[Start of section]

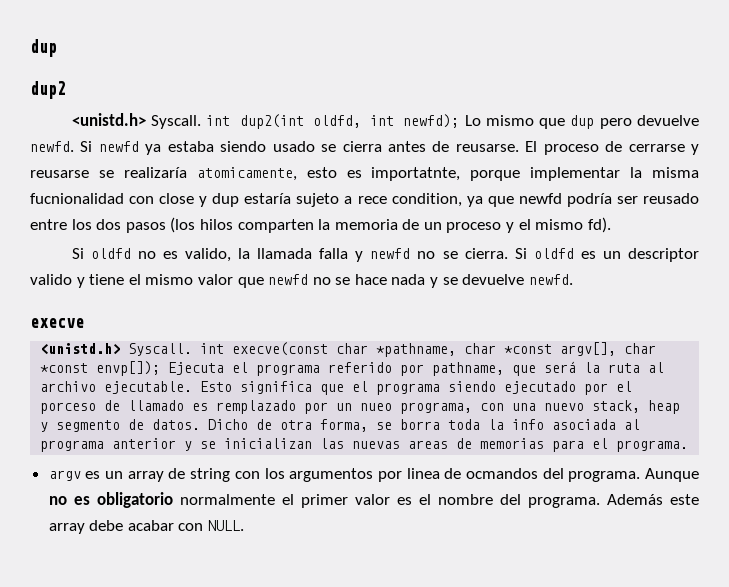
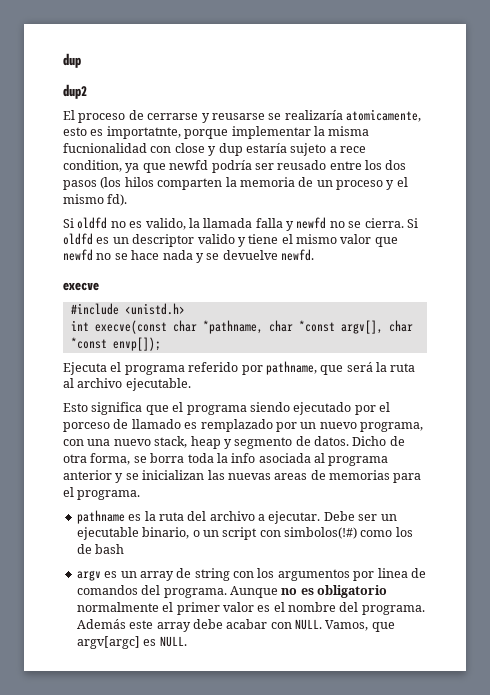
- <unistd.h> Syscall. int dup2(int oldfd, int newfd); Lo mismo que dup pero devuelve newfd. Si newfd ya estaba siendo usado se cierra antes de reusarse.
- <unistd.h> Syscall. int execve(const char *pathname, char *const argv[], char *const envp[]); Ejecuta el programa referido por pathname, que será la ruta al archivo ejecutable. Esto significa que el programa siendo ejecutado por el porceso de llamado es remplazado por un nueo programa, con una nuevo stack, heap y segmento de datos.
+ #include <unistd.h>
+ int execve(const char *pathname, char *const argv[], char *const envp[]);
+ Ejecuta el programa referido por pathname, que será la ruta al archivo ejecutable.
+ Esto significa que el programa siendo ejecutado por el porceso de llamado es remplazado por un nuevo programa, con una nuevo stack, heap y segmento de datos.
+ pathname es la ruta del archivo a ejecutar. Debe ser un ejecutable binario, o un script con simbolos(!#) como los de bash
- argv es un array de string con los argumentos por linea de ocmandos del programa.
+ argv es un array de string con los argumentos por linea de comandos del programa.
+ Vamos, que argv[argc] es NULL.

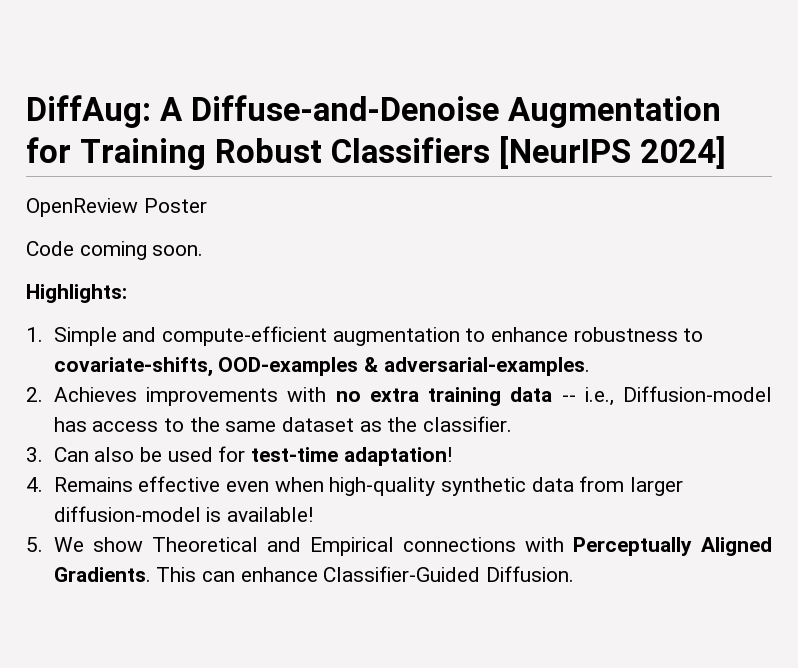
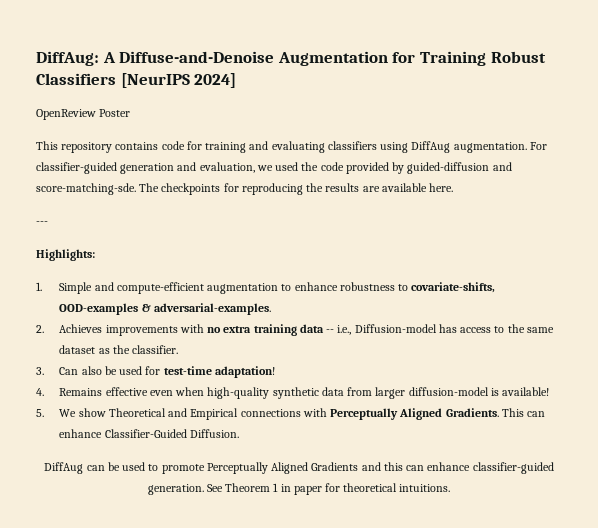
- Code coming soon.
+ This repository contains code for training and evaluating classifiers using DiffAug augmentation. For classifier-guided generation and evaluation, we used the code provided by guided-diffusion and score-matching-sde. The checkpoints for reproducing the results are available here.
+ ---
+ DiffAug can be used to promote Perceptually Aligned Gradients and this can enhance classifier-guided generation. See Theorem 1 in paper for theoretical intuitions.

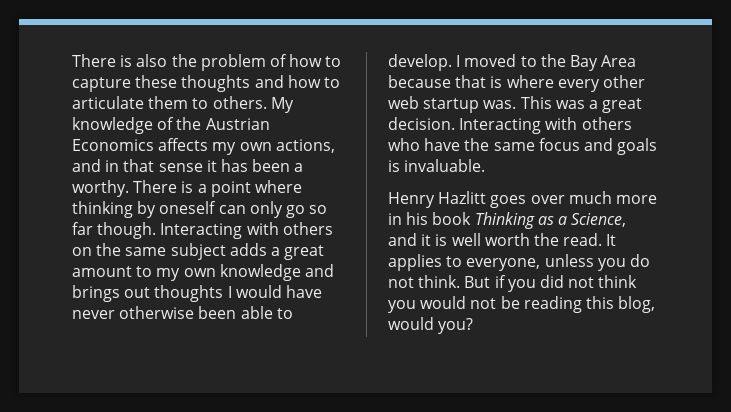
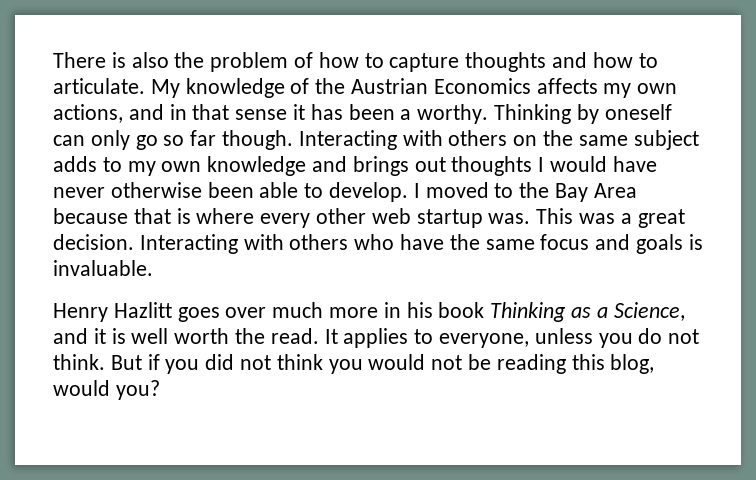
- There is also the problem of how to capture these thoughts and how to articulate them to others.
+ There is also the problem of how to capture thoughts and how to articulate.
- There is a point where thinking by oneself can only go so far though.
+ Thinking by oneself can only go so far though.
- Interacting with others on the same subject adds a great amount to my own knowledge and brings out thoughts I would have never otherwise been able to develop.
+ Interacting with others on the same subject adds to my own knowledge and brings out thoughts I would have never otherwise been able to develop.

[End of section]

WHAT NEEDS TO BE DONE: Your copy should match the records above word for word, but without images.

PROBLEM SOLUTION:
- <unistd.h> Syscall. int dup2(int oldfd, int newfd); Lo mismo que dup pero devuelve newfd. Si newfd ya estaba siendo usado se cierra antes de reusarse.
- <unistd.h> Syscall. int execve(const char *pathname, char *const argv[], char *const envp[]); Ejecuta el programa referido por pathname, que será la ruta al archivo ejecutable. Esto significa que el programa siendo ejecutado por el porceso de llamado es remplazado por un nueo programa, con una nuevo stack, heap y segmento de datos.
+ #include <unistd.h>
+ int execve(const char *pathname, char *const argv[], char *const envp[]);
+ Ejecuta el programa referido por pathname, que será la ruta al archivo ejecutable.
+ Esto significa que el programa siendo ejecutado por el porceso de llamado es remplazado por un nuevo programa, con una nuevo stack, heap y segmento de datos.
+ pathname es la ruta del archivo a ejecutar. Debe ser un ejecutable binario, o un script con simbolos(!#) como los de bash
- argv es un array de string con los argumentos por linea de ocmandos del programa.
+ argv es un array de string con los argumentos por linea de comandos del programa.
+ Vamos, que argv[argc] es NULL.

- Code coming soon.
+ This repository contains code for training and evaluating classifiers using DiffAug augmentation. For classifier-guided generation and evaluation, we used the code provided by guided-diffusion and score-matching-sde. The checkpoints for reproducing the results are available here.
+ ---
+ DiffAug can be used to promote Perceptually Aligned Gradients and this can enhance classifier-guided generation. See Theorem 1 in paper for theoretical intuitions.

- There is also the problem of how to capture these thoughts and how to articulate them to others.
+ There is also the problem of how to capture thoughts and how to articulate.
- There is a point where thinking by oneself can only go so far though.
+ Thinking by oneself can only go so far though.
- Interacting with others on the same subject adds a great amount to my own knowledge and brings out thoughts I would have never otherwise been able to develop.
+ Interacting with others on the same subject adds to my own knowledge and brings out thoughts I would have never otherwise been able to develop.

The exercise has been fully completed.